WHAT YOU HAVE TO DO:
Produce a verbatim transcript of the entries below, excluding pictures.

Screenshot and code edit data:
Content starts

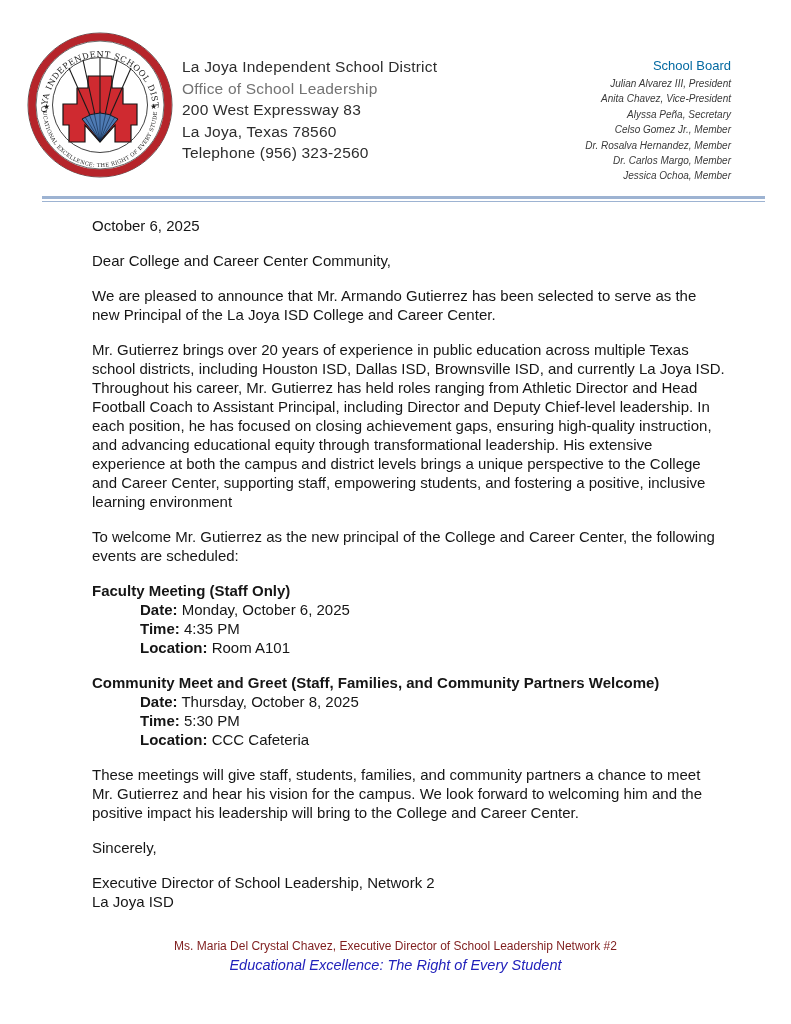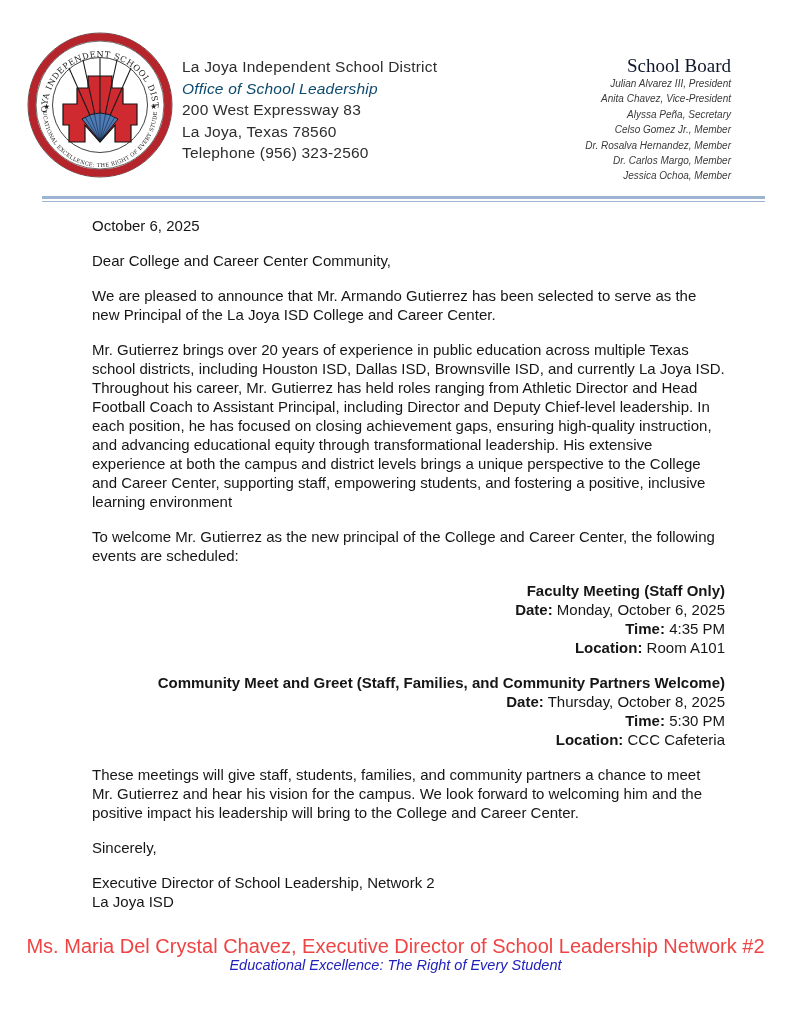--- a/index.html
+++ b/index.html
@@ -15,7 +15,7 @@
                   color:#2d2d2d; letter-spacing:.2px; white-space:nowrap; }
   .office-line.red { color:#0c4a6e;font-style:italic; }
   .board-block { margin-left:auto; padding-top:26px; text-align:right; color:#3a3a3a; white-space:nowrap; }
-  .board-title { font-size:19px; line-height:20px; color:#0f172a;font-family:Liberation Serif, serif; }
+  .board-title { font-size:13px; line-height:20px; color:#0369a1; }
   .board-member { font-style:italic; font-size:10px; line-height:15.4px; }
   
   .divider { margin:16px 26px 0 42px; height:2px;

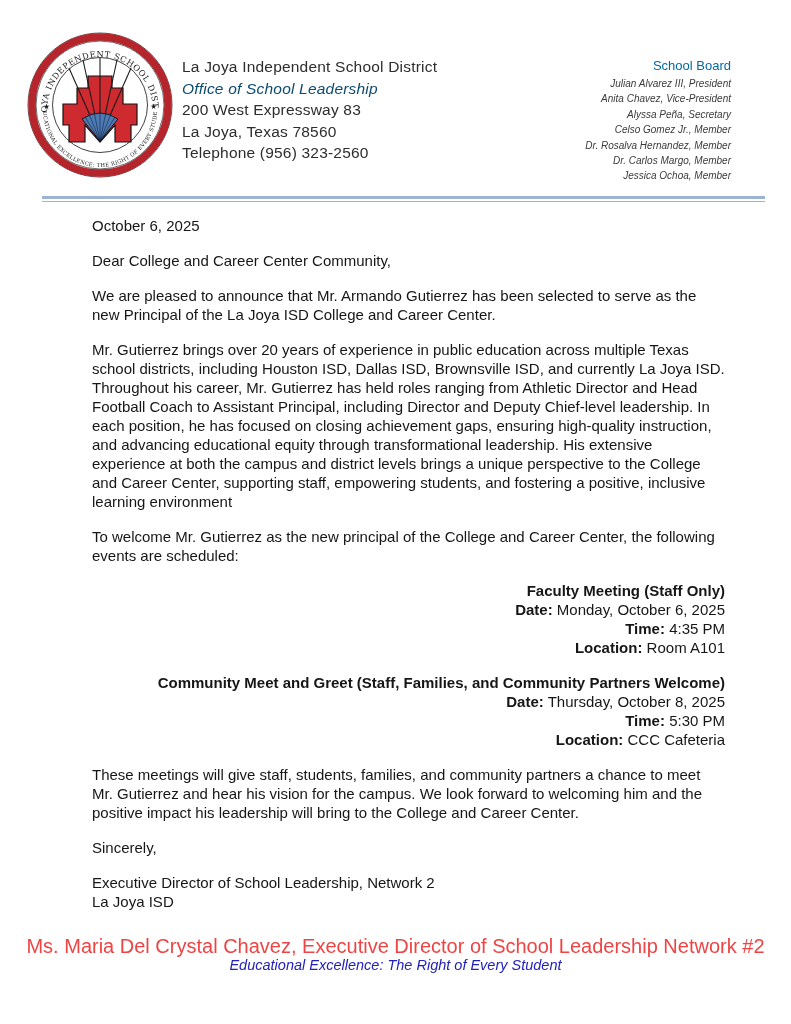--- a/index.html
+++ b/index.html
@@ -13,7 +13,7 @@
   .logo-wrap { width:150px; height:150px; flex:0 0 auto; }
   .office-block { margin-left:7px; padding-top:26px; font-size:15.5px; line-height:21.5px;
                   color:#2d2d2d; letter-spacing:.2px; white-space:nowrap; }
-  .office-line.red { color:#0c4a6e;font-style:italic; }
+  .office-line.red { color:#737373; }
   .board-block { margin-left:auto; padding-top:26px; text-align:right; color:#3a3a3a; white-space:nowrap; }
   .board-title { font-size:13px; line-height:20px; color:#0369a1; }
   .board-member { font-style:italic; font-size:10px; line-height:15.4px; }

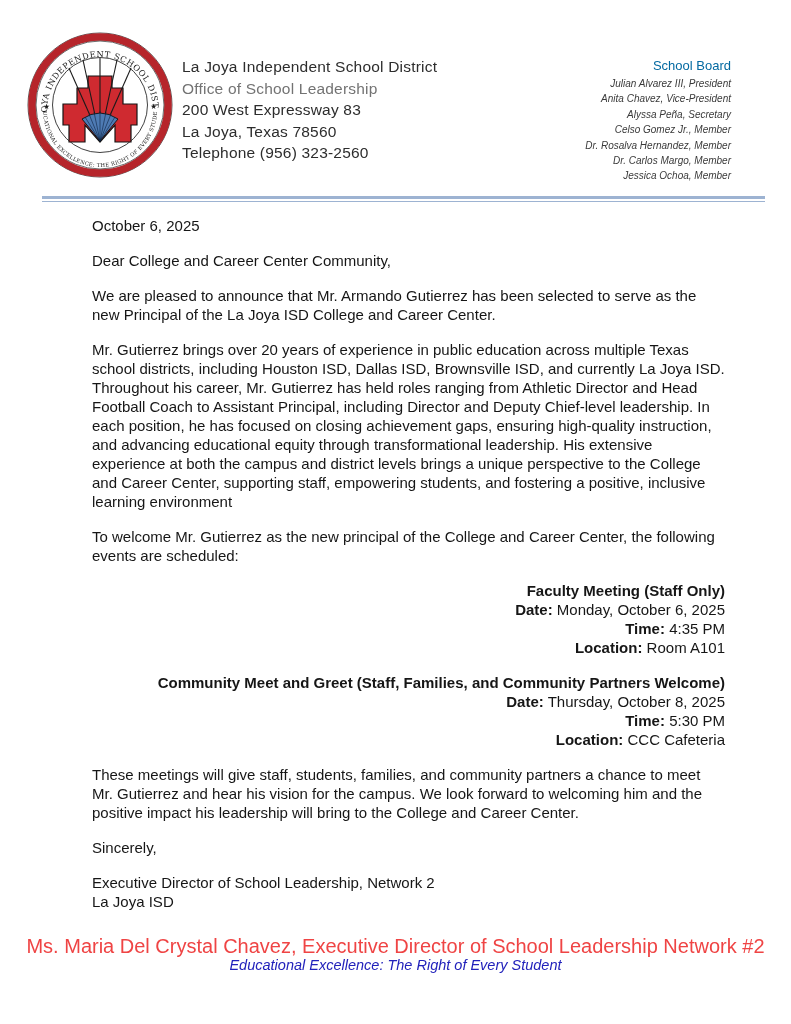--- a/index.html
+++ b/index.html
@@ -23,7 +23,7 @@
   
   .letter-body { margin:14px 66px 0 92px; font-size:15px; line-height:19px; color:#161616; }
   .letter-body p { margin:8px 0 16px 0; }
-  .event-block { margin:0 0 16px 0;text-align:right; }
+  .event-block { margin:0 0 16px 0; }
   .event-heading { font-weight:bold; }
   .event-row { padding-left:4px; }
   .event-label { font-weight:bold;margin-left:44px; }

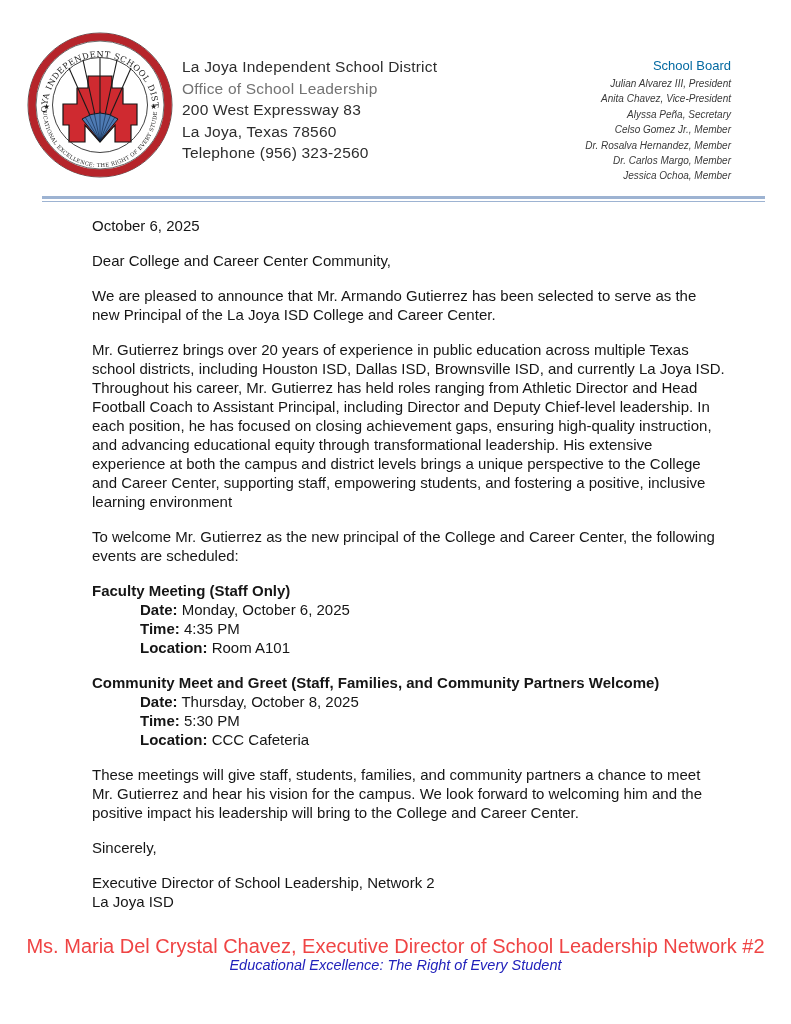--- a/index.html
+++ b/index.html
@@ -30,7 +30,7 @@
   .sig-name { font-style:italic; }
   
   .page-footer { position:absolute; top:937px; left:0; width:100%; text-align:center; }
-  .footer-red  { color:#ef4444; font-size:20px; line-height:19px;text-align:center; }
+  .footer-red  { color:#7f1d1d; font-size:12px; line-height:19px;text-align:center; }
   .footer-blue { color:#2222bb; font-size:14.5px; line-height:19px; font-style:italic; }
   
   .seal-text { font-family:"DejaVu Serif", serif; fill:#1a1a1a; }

Content ends

WRITTEN ANSWER:
--- a/index.html
+++ b/index.html
@@ -15,7 +15,7 @@
                   color:#2d2d2d; letter-spacing:.2px; white-space:nowrap; }
   .office-line.red { color:#0c4a6e;font-style:italic; }
   .board-block { margin-left:auto; padding-top:26px; text-align:right; color:#3a3a3a; white-space:nowrap; }
-  .board-title { font-size:19px; line-height:20px; color:#0f172a;font-family:Liberation Serif, serif; }
+  .board-title { font-size:13px; line-height:20px; color:#0369a1; }
   .board-member { font-style:italic; font-size:10px; line-height:15.4px; }
   
   .divider { margin:16px 26px 0 42px; height:2px;

--- a/index.html
+++ b/index.html
@@ -13,7 +13,7 @@
   .logo-wrap { width:150px; height:150px; flex:0 0 auto; }
   .office-block { margin-left:7px; padding-top:26px; font-size:15.5px; line-height:21.5px;
                   color:#2d2d2d; letter-spacing:.2px; white-space:nowrap; }
-  .office-line.red { color:#0c4a6e;font-style:italic; }
+  .office-line.red { color:#737373; }
   .board-block { margin-left:auto; padding-top:26px; text-align:right; color:#3a3a3a; white-space:nowrap; }
   .board-title { font-size:13px; line-height:20px; color:#0369a1; }
   .board-member { font-style:italic; font-size:10px; line-height:15.4px; }

--- a/index.html
+++ b/index.html
@@ -23,7 +23,7 @@
   
   .letter-body { margin:14px 66px 0 92px; font-size:15px; line-height:19px; color:#161616; }
   .letter-body p { margin:8px 0 16px 0; }
-  .event-block { margin:0 0 16px 0;text-align:right; }
+  .event-block { margin:0 0 16px 0; }
   .event-heading { font-weight:bold; }
   .event-row { padding-left:4px; }
   .event-label { font-weight:bold;margin-left:44px; }

--- a/index.html
+++ b/index.html
@@ -30,7 +30,7 @@
   .sig-name { font-style:italic; }
   
   .page-footer { position:absolute; top:937px; left:0; width:100%; text-align:center; }
-  .footer-red  { color:#ef4444; font-size:20px; line-height:19px;text-align:center; }
+  .footer-red  { color:#7f1d1d; font-size:12px; line-height:19px;text-align:center; }
   .footer-blue { color:#2222bb; font-size:14.5px; line-height:19px; font-style:italic; }
   
   .seal-text { font-family:"DejaVu Serif", serif; fill:#1a1a1a; }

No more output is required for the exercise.